The Different Gases You May Find in Your Home
Buying a house involves many feelings and responsibilities, but you should always prioritize the safety and comfort of yourself and your family. Unfortunately, high levels of harmful gases can cause serious health issues and conditions. Although there are detectors and tests to measure different types and levels of gases, you should still be aware of the different gases you may find in your home.
Carbon monoxide can come from various sources, including the appliances within your home. Believe it or not, items like grills, fireplaces, furnaces, ovens, stoves, dryers, and space heaters can be the source of excess carbon monoxide. Unless your home has proper ventilation, carbon monoxide can build up and cause issues for you and your family.
CO exposure can lead to poisoning, which may present as flu-like symptoms. You should ensure your home has a carbon monoxide detector since it’s nearly impossible to detect the gas without one.

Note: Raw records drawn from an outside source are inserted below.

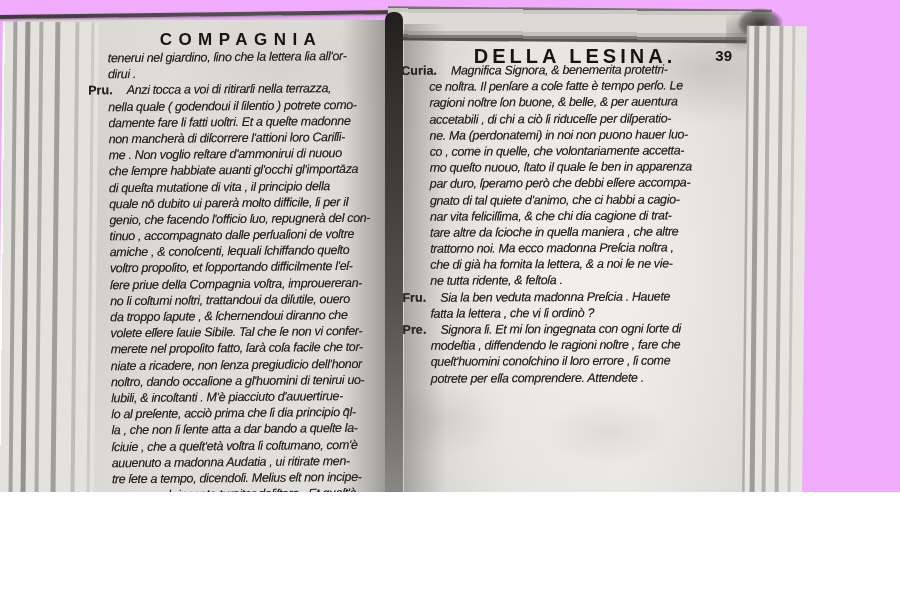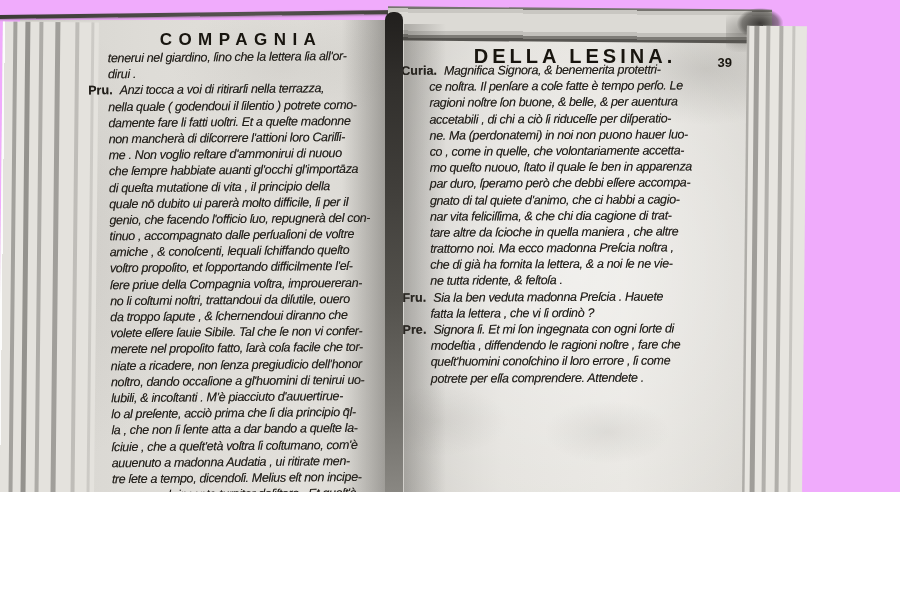--- a/index.html
+++ b/index.html
@@ -95,7 +95,7 @@
   }
   .hdr-right{position:absolute;left:408px;top:45px;width:334px;color:#18150f;}
   .hdr-title{display:block;text-align:center;font-size:20px;font-weight:700;letter-spacing:.2em;}
-  .hdr-num{position:absolute;right:10px;top:10px;font-size:13px;font-weight:600;}
+  .hdr-num{position:absolute;right:10px;top:2px;font-size:15px;font-weight:600;}
   .lines-left{position:absolute;left:90px;top:49px;width:306px;transform:rotate(-0.55deg);}
   .lines-right{position:absolute;left:402px;top:62px;width:350px;transform:rotate(-0.3deg);}
   .line{

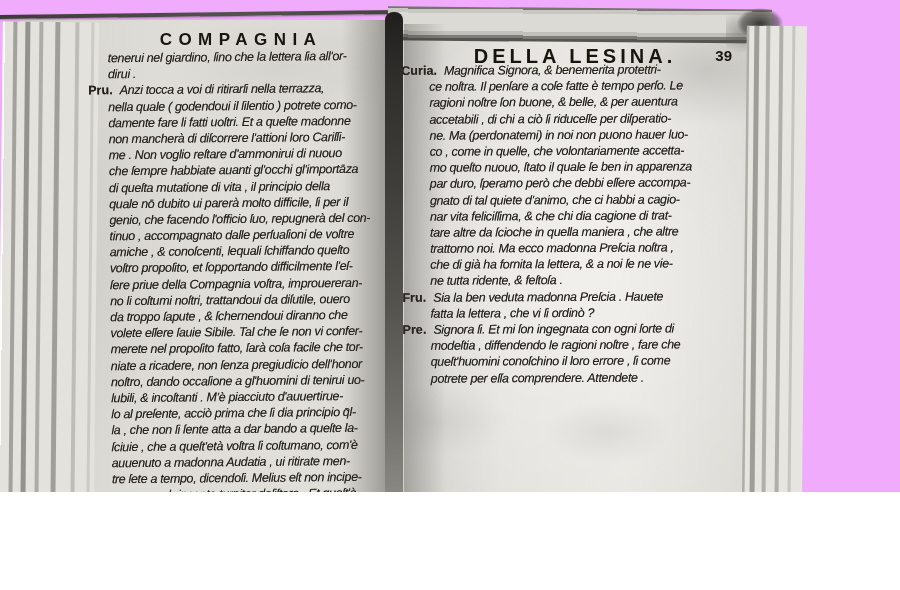--- a/index.html
+++ b/index.html
@@ -105,7 +105,7 @@
   }
   .lines-right .line{padding-left:28px;}
   .line.has-spk{padding-left:0;}
-  .spk{font-style:normal;font-weight:700;font-size:12.6px;letter-spacing:0;margin-right:7px;}
+  .spk{font-style:normal;font-weight:700;font-size:12.6px;letter-spacing:0;margin-right:14px;}
   .catchword{
     position:absolute;left:90px;top:523px;width:272px;text-align:right;
     font-style:italic;font-size:13.5px;color:#211e19;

Formaldehyde is a gas found in many building materials, such as plywood, particleboard, adhesives, insulation, and more. It usually breaks down into the air relatively quickly, but it can still cause issues for many people. Humans will inevitably come into contact with trace amounts of formaldehyde, but larger amounts may cause skin rashes, burning eyes, severe allergic reactions, and breathing issues.
Radon is a gas that occurs from the natural decay of uranium in soil and rocks. Although it may not seem like a harmful gas, it’s actually one of the leading causes of lung cancer. Radon can seep into your home through cracks and gaps in your foundation or walls, and you can’t detect it with any human senses. Although you can’t see, taste, or smell it, knowing how to protect buildings from high radon levels can help guard your friends and family against unsafe exposure.
Volatile Organic Compounds (VOCs)
Volatile organic compounds, or VOCs, are chemicals commonly used in household items such as cleaning products, cosmetics, detergents, and more. Because they’re in many items you use on a daily basis, they can be difficult to avoid. The symptoms depend on your level of exposure, but in serious cases, VOCs can cause eye or skin irritation, breathing problems, and nervous system damage.
After learning about the different gases you may find in your home, you can prepare yourself and your home for these inconvenient exposures. Although you may not even notice these gases in your house, it doesn’t mean they’re not there; be diligent about installing proper detectors and conducting tests.